脚の欠けた小机を布で包み、最後の蝋燭を指でつまんで消そうとした、その時だった。
「おい。何の店だ、これは」
通りの向こうから、ふらつく足取りで、一人の男が近づいてきた。声の調子からして、誰かに用があって来たわけじゃない。ただの、通りすがりだ。
街灯の薄明かりの下でも嫌に目を引く、夜の闇を弾くような金の髪。見開かれた目は、昼間の晴天をそのまま切り取ってきたような、鮮やかな青。仕立てのいい上質な外套は、片方の襟が変な方向に折れたままだった。腰の剣は、歩くたびに脚に当たって、鞘の先が跳ねている。
外套の隙間から、王宮騎士団の詰所でよく見かける、格式高い鷲の紋章が覗いている。
男は机の上の包みに目をやり、それから私の顔を、上から下まで無遠慮に眺め回した。
ふん、と鼻先で笑う。
「その顔と体で、こんな辻売りとはね。……もったいない。二本先の路地に、もっと稼げる店があるだろうに。そっちのほうが、客も喜ぶ」
悪意で言っているんじゃない。むしろ、親切のつもりですらあるらしい。この男にとって、女が夜に人前に立つ理由は、ひとつしかないのだ。それ以外の理由があるかもしれない、という発想そのものが、頭に浮かんでいない。
思わず、笑ってしまった。
悪態のつもりで吐いた台詞の中に、お世辞が混ざっている。けなしているようで、顔と体だけは褒めているのだ。
「──ご忠告、どうも」
私は口の端を上げて、軽く受け流した。
男は、鼻白んだ様子もなく、むしろ面白がるように口の端を歪めた。
「気の強い女だな。……ま、それも悪くない」
男は、一歩、距離を詰めてきた。酒と、それから、良い匂いのする香油の匂い。育ちの良さを、匂いにまで纏わせている男だった。
「気に入った。今夜だけでいい、買ってやる」
男の手が、私の腕に触れた。値踏みするような、確かめるような、遠慮のない手つきだった。
「相場より弾んでやる」
私は、肩の上の手には、目もくれなかった。
「──あんたが買いたいのは、あたしの夜じゃない」
男の指が、一瞬、止まった。
「自分ひとりと過ごす夜が、怖いだけでしょう」
「……なんだと」
男の顔から、面白がる余裕が、すっと消えた。
「誰に向かって、そんな……! 貴様、私を愚弄する気か!」
声が、一段跳ね上がる。肩の手に、力がこもった。夜を買うと言って、断られたことなど一度もなかったんだろう。頭に血が上って、酔いと合わさって、ますます見境がなくなっている。
男が、怒りに任せて顔を近づけてきた。
私は懐から、小さな玻璃の小瓶を取り出し、蓋を開けた。中身は、気持ちをゆるく鎮める、眠りの香りだ。害はない。ただ、酒と重なると、少し早く効く。
男の鼻先に、瓶の口をそっと寄せる。
「……あんた、少し、休んだほうがいい」
「な、に……」
男の目の焦点が、ふっと緩んだ。怒りの形に強張っていた眉が、糸が切れたように下がる。
「お、い……身体が、」
言い終わる前に、男の膝から力が抜けた。傾いだ体が、そのまま私のほうへ、ゆっくりと倒れ込んでくる。
──重い。
思ったよりずっと重くて、私は一瞬、足を踏ん張った。それでも、意外なほど支えられる重さだった。外套を着けているわりに、身にまとっているのは重さばかりで、芯の重さがない。日々鍛えている人間の体じゃないんだろう。

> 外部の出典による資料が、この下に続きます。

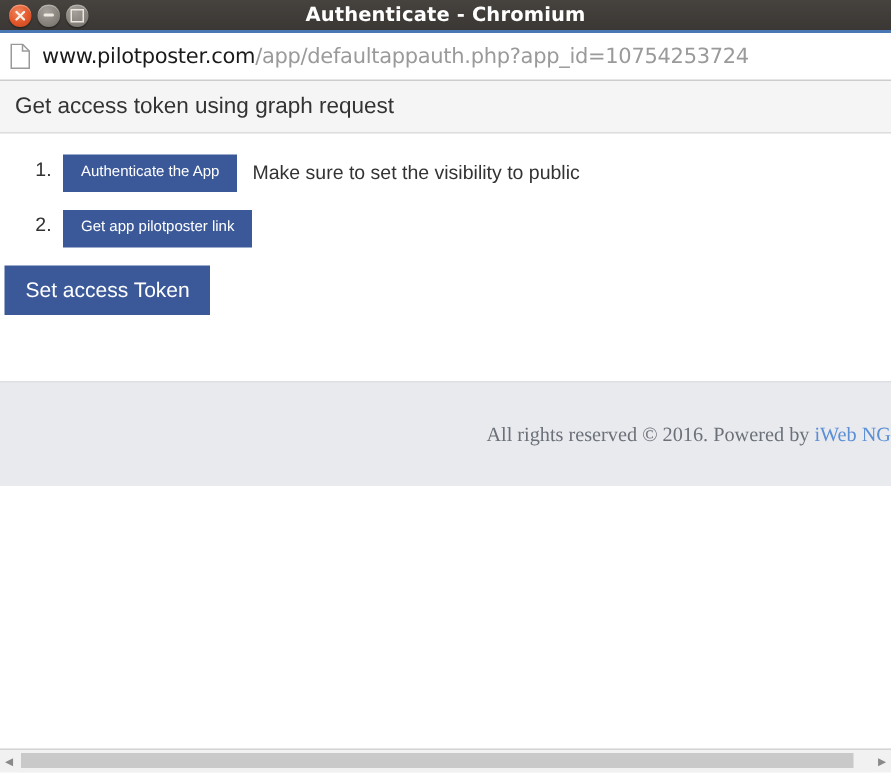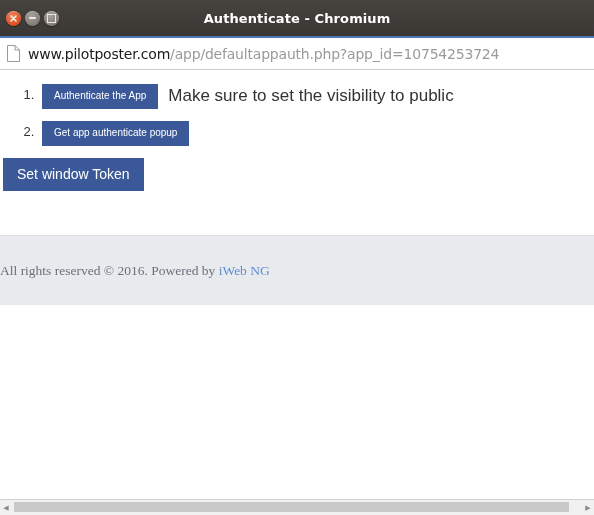--- a/index.html
+++ b/index.html
@@ -19,21 +19,21 @@
   .window {
     width: 594px;
     height: 515px;
     position: relative;
     background: #ffffff;
     display: flex;
     flex-direction: column;
   }
 
   .titlebar {
-    height: 36px;
+    height: 20px;
     background: linear-gradient(to bottom, #46433f 0%, #3a3734 100%);
     display: flex;
     align-items: center;
     padding: 0 0 0 6px;
     flex: 0 0 auto;
     position: relative;
   }
   .wc-group {
     display: flex;
     align-items: center;
@@ -149,21 +149,21 @@
     border: none;
     border-radius: 0;
     font-size: 10px;
     font-family: "Liberation Sans", sans-serif;
     padding: 7px 12px 8px 12px;
     cursor: pointer;
     line-height: 1;
     white-space: nowrap;
   }
   .step-note {
-    font-size: 17px;
+    font-size: 13px;
     color: #333333;
     margin-left: 10px;
     white-space: nowrap;
   }
 
   .ta-wrap {
     padding: 0 2px;
   }
   textarea.ta {
     display: block;
@@ -195,21 +195,21 @@
   }
 
   .spacer { height: 44px; }
 
   .footer {
     background: #e9eaee;
     border-top: 1px solid #dedfe3;
     height: 69px;
     display: flex;
     align-items: center;
-    justify-content: flex-start;
+    justify-content: flex-end;
     flex: 0 0 auto;
   }
   .footer-text {
     font-family: "Liberation Serif", serif;
     font-size: 13.5px;
     color: #6b7079;
   }
   .footer-text a {
     color: #5b8fd6;
     text-decoration: none;
@@ -277,40 +277,41 @@
   <div class="omnibox">
     <svg class="page-icon" viewBox="0 0 15 17">
       <path d="M1.5 0.5 H9 L13.5 5 V16.5 H1.5 Z" fill="#ffffff" stroke="#9a9a9a" stroke-width="1"></path>
       <path d="M9 0.5 V5 H13.5" fill="none" stroke="#9a9a9a" stroke-width="1"></path>
     </svg>
     <div class="url"><span class="host">www.pilotposter.com</span><span class="path">/app/defaultappauth.php?app_id=10754253724</span></div>
   </div>
 
   <div class="viewport">
 
+    <div class="panel-heading">Get access token using graph request</div>
 
     <div class="panel-body">
 
       <ol class="steps">
         <li>
           <div class="step-row">
             <button class="btn-fb">Authenticate the App</button>
             <span class="step-note">Make sure to set the visibility to public</span>
           </div>
         </li>
         <li>
           <div class="step-row">
-            <button class="btn-fb">Get app authenticate popup</button>
+            <button class="btn-fb">Get app pilotposter link</button>
           </div>
         </li>
       </ol>
 
 
       <div class="btn-row">
-        <button class="btn-fb">Set window Token</button>
+        <button class="btn-fb">Set access Token</button>
       </div>
 
       <div class="spacer"></div>
     </div>
 
     <div class="footer">
       <div class="footer-text"><span>All rights reserved © 2016. Powered by </span><a href="#">iWeb NG</a></div>
     </div>
 
   </div>

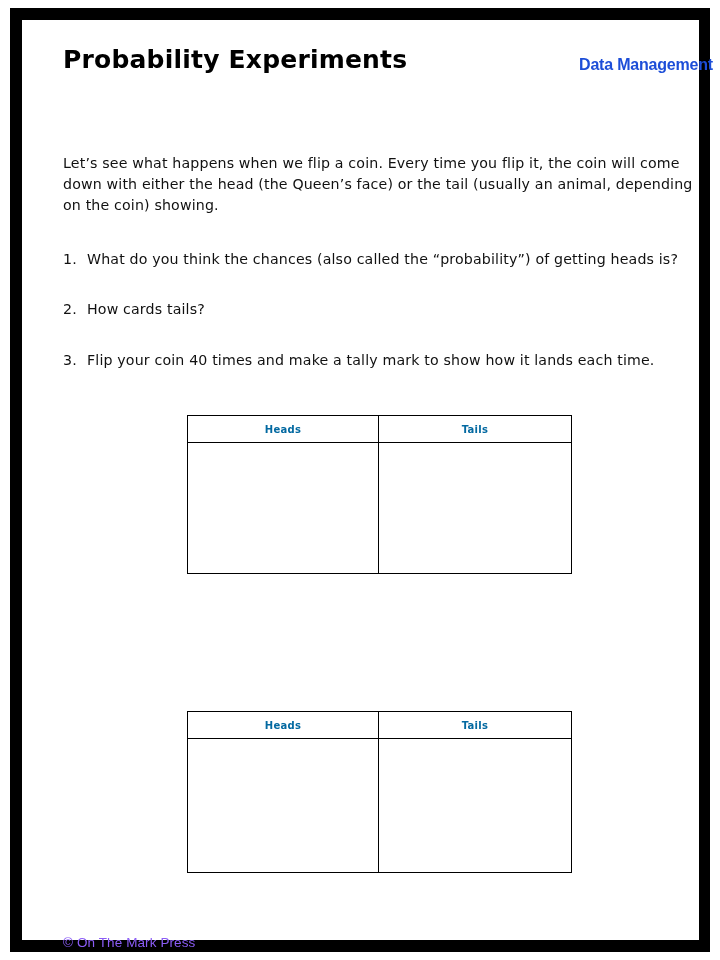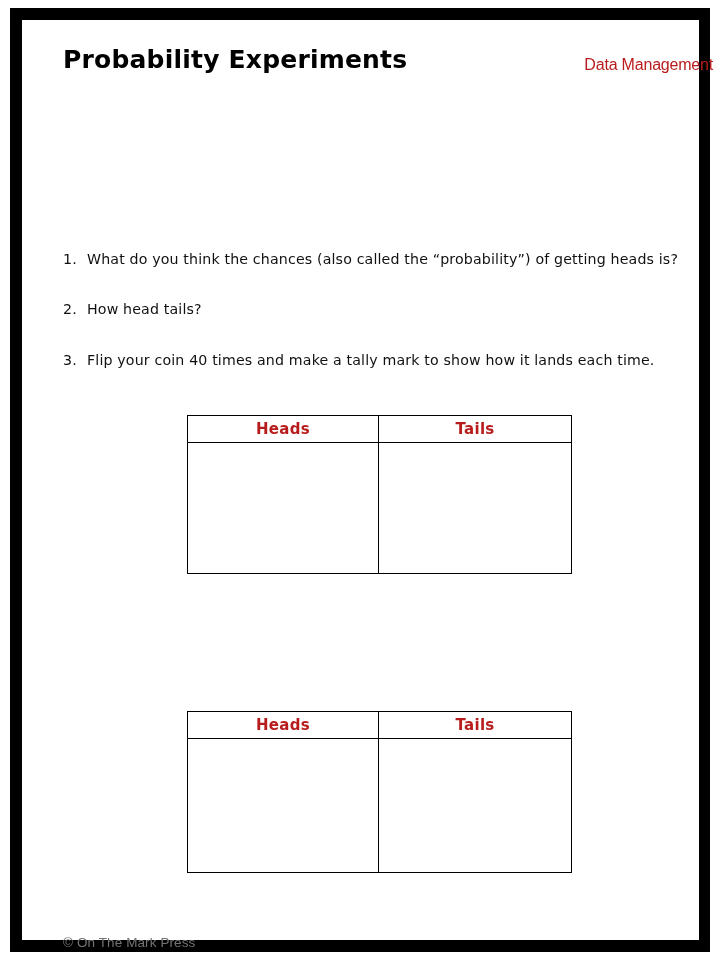--- a/index.html
+++ b/index.html
@@ -59,23 +59,23 @@
     letter-spacing: 0.2px;
     color: #000000;
     white-space: nowrap;
   }
   .strand {
     position: absolute;
     right: 0;
     top: 11px;
     font-family: "Liberation Sans", sans-serif;
     font-size: 16px;
-    font-weight: normal;
+    font-weight: bold;
     letter-spacing: -0.2px;
-    color: #b91c1c;
+    color: #1d4ed8;
     white-space: nowrap;
   }
 
   
   .para {
     position: absolute;
     font-family: "DejaVu Sans", sans-serif;
     font-size: 14.2px;
     line-height: 21px;
     color: #111111;
@@ -121,65 +121,66 @@
     border: 1.4px solid #000000;
     padding: 0;
     text-align: center;
     vertical-align: middle;
   }
   .tally-table .col-heads { width: 191px; }
   .tally-table .col-tails { width: 193px; }
   .th-cell {
     height: 26px;
     font-family: "DejaVu Sans", sans-serif;
-    font-size: 15px;
+    font-size: 10px;
     font-weight: bold;
-    color: #b91c1c;
+    color: #0369a1;
     letter-spacing: 0.3px;
   }
   .body-cell { height: 130px; }
 
   .table-1 { top: 375px; }
   .table-2 { top: 671px; }
   .table-2 .body-cell { height: 133px; }
 
   
   .footer {
     position: absolute;
     left: 19px;
     top: 895px;
     font-family: "Liberation Sans", sans-serif;
     font-size: 13.5px;
-    color: #737373;
+    color: #8b5cf6;
     letter-spacing: 0.1px;
     white-space: nowrap;
   }
 </style>
 </head>
 <body>
 
 <div class="page">
   <div class="frame">
     <div class="sheet">
 
       <div class="header">
         <div class="title">Probability Experiments</div>
         <div class="strand">Data Management</div>
       </div>
 
 
+      <div class="para para-coin">Let’s see what happens when we flip a coin. Every time you flip it, the coin will come down with either the head (the Queen’s face) or the tail (usually an animal, depending on the coin) showing.</div>
 
       <div class="qlist">
         <div class="q q1">
           <span class="q-num">1.</span>
           <span class="q-text">What do you think the chances (also called the “probability”) of getting heads is?</span>
         </div>
         <div class="q q2">
           <span class="q-num">2.</span>
-          <span class="q-text">How head tails?</span>
+          <span class="q-text">How cards tails?</span>
         </div>
         <div class="q q3">
           <span class="q-num">3.</span>
           <span class="q-text">Flip your coin 40 times and make a tally mark to show how it lands each time.</span>
         </div>
       </div>
 
       <table class="tally-table table-1">
         <colgroup>
           <col class="col-heads">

私は男の体を引きずるようにして、街灯の下、壁際まで運んだ。座らせて、背中を壁にもたせかける。少なくとも、道の真ん中で寝かせておくよりは、通りすがりに蹴飛ばされない。
外套の襟を、軽く直してやった。理由はない。ただの、癖のようなものだった。
寝息を確かめてから、私は小机を布に包み直した。
朝になれば、男は自分がどうやってここに座っているのか、覚えていないだろう。覚えていたとしても、酔って正体をなくした話を、進んで誰かに話すとも思えない。
物置へ続く北側の窓を目指し、私は夜の闇へと溶けていった。